AI

Researchers at Apple are developing the MM1 family of multimodal AI models, which has up to 30 billion parameters

Published

1 month ago

March 18, 2024

The MM1 AI models are still in the pre-training stage, according to Apple experts

In a preprint publication, Apple researchers presented their work on developing a multimodal large language model (LLM) for artificial intelligence (AI). The study describes how it achieved the enhanced capabilities of multimodality and made the foundation model train on both text-only input and visuals, and it was published on an online platform on March 14. The Cupertino-based tech giant’s latest AI developments coincide with CEO Tim Cook’s announcement during the company’s earnings calls that AI features might be released later this year.

The research paper’s pre-print version is available online at arXiv, an open-access repository for academic works. Nonetheless, there is no peer review for the papers published here. Although Apple is not mentioned in the paper itself, the majority of the researchers who are cited are associated with the machine learning (ML) division of the corporation, which has led to the assumption that the project is also associated with the producer of iPhones.

Working on MM1, a family of multimodal models with up to 30 billion parameters, is what the researchers claim to be working on. The authors of the research referred to it as a “performant multimodal LLM (MLLM)” and noted that in order to build an AI model that can comprehend both text and image-based inputs, various architecture components, data selections, and image encoders were used.

Read also:-
Grok, Elon Musk’s AI chatbot, is now open source for researchers and developers thanks to xAI

As an illustration, the paper said, “We show that, in comparison to other published pre-training results, achieving state-of-the-art (SOTA) few-shot results across multiple benchmarks requires a careful mix of image-caption, interleaved image-text, and text-only data for large-scale multimodal pre-training.”
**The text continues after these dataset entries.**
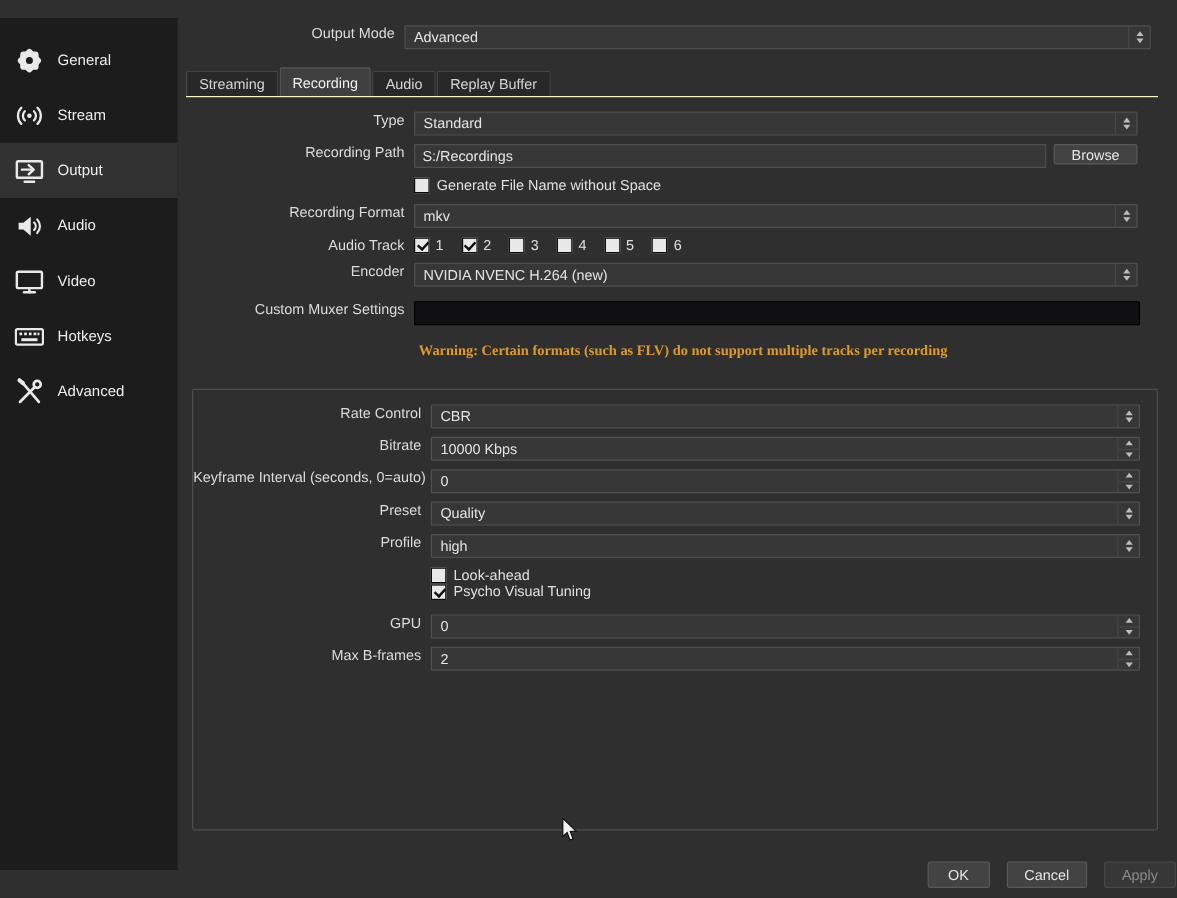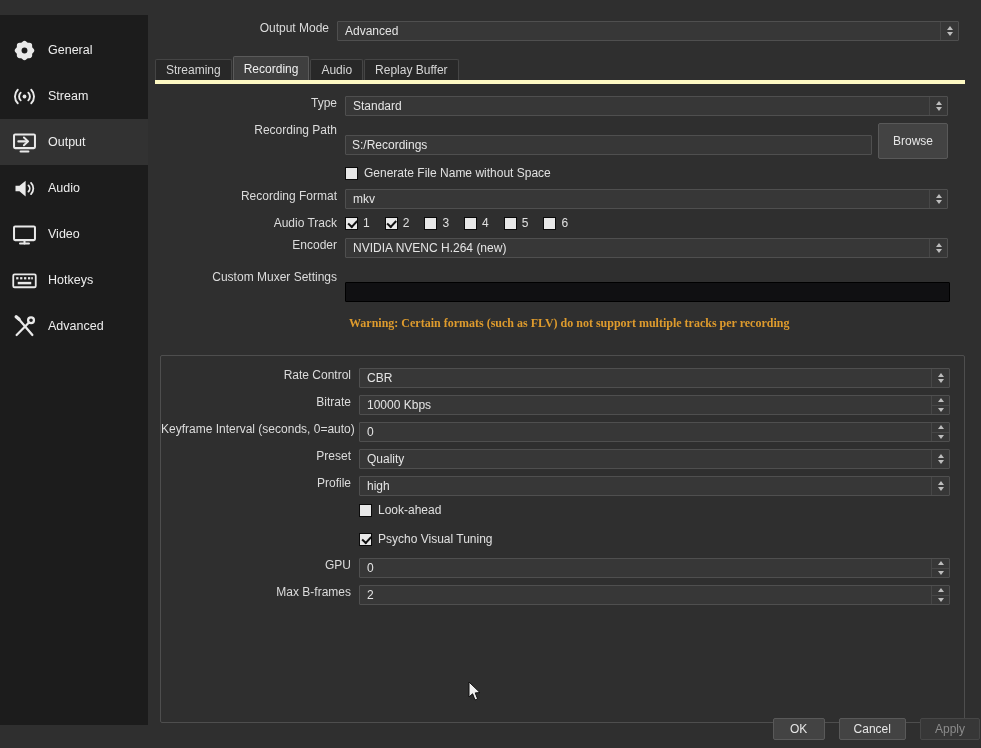--- a/index.html
+++ b/index.html
@@ -68,7 +68,7 @@
   .track { display:flex; align-items:center; gap:5px; }
 
   
-  .tabbar { display:flex; align-items:flex-end; height:23px; margin:16px 16px 0 7px; border-bottom:4px solid #fef9c3; }
+  .tabbar { display:flex; align-items:flex-end; height:23px; margin:16px 16px 0 7px; border-bottom:1px solid #fef9c3; }
   .tab {
     height:20px; margin-top:3px; padding:0 10px; display:flex; align-items:center;
     background:#282828; border:1px solid #454545; border-bottom:none; margin-right:1px;

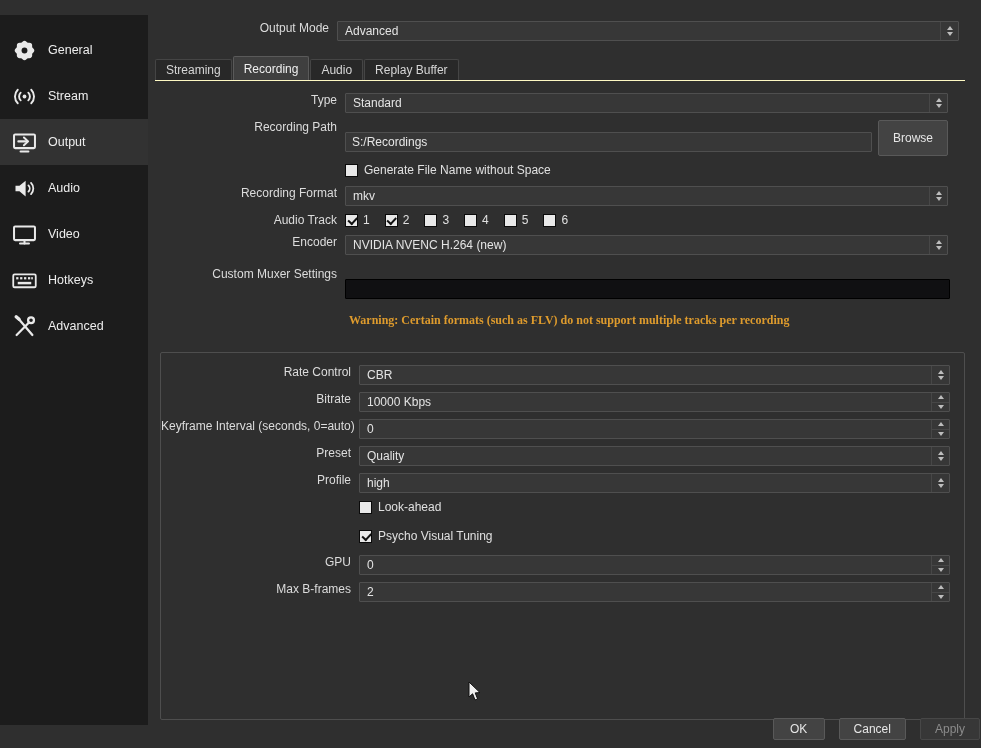--- a/index.html
+++ b/index.html
@@ -45,7 +45,7 @@
 
   .textinput {
     flex:1; height:20px; background:#373737; border:1px solid #4f4f4f; border-radius:1px;
-    color:#e6e6e6; padding:0 6px; box-sizing:border-box; font:12px "Liberation Sans",sans-serif; outline:none;margin-top:12px;
+    color:#e6e6e6; padding:0 6px; box-sizing:border-box; font:12px "Liberation Sans",sans-serif; outline:none;
   }
   .textinput.dark { background:#101012; border-color:#000; }
 

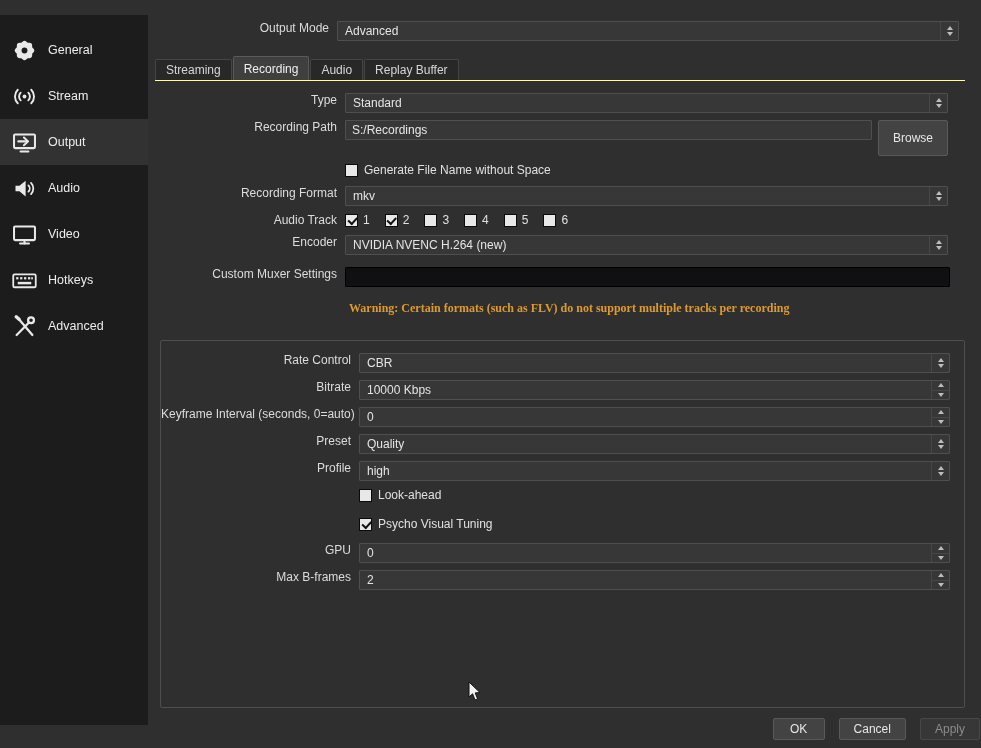--- a/index.html
+++ b/index.html
@@ -53,7 +53,7 @@
     height:22px; background:#434343; border:1px solid #595959; border-radius:2px;
     color:#e6e6e6; font:12px "Liberation Sans",sans-serif; padding:0 14px; cursor:default;
   }
-  .btn.small { height:36px; margin-left:6px; flex:none; }
+  .btn.small { height:17px; margin-left:6px; flex:none; }
   .btn.disabled { color:#8b8b8b; background:#373737; border-color:#474747; }
 
   .checkbox { width:13px; height:13px; background:#e8e8e8; border:1px solid #0a0a0a; box-sizing:border-box; position:relative; flex:none; }

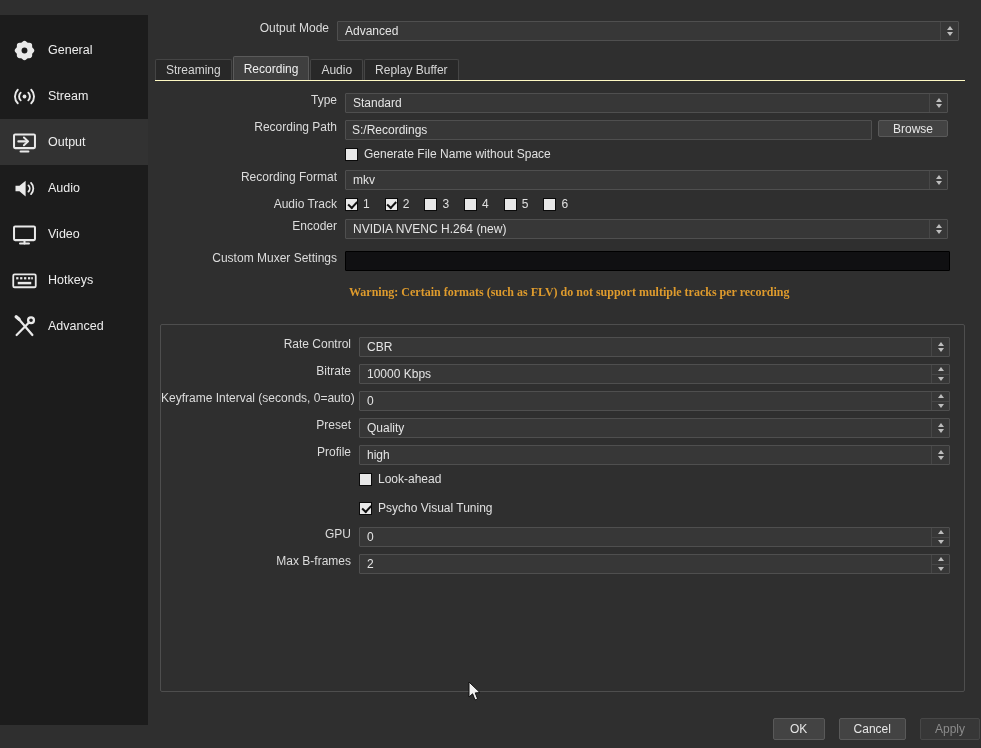--- a/index.html
+++ b/index.html
@@ -355,7 +355,7 @@
         </div>
       </div>
 
-      <div class="row check" style="margin-top:3px; margin-bottom:15px;">
+      <div class="row check" style="margin-top:3px; margin-bottom:0;">
         <div class="label"></div>
         <div class="check-item">
           <span class="checkbox"></span>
To put it simply, the AI model is not yet sufficiently trained to produce the required outputs; that is, it is still in the pre-training phase. At this point, the model’s workflow and final data processing are designed using the algorithm and AI architecture. With the use of image encoders and a vision language connector, the team of Apple researchers was able to include computer vision into the model. The team then discovered that the findings were competitive when compared to previous models at the same stage when testing with a combination of simply images, image and text, and text-only data sets.

Even though this is a big breakthrough, there is insufficient evidence in this research report to conclude that Apple’s operating system will include a multimodal AI chatbot. It’s hard to even determine at this point if the AI model is multimodal in terms of receiving inputs or producing output (i.e., whether it can produce AI images or not). However, if peer review confirms that the results are consistent, the tech giant has made significant progress toward developing a native generative AI core model.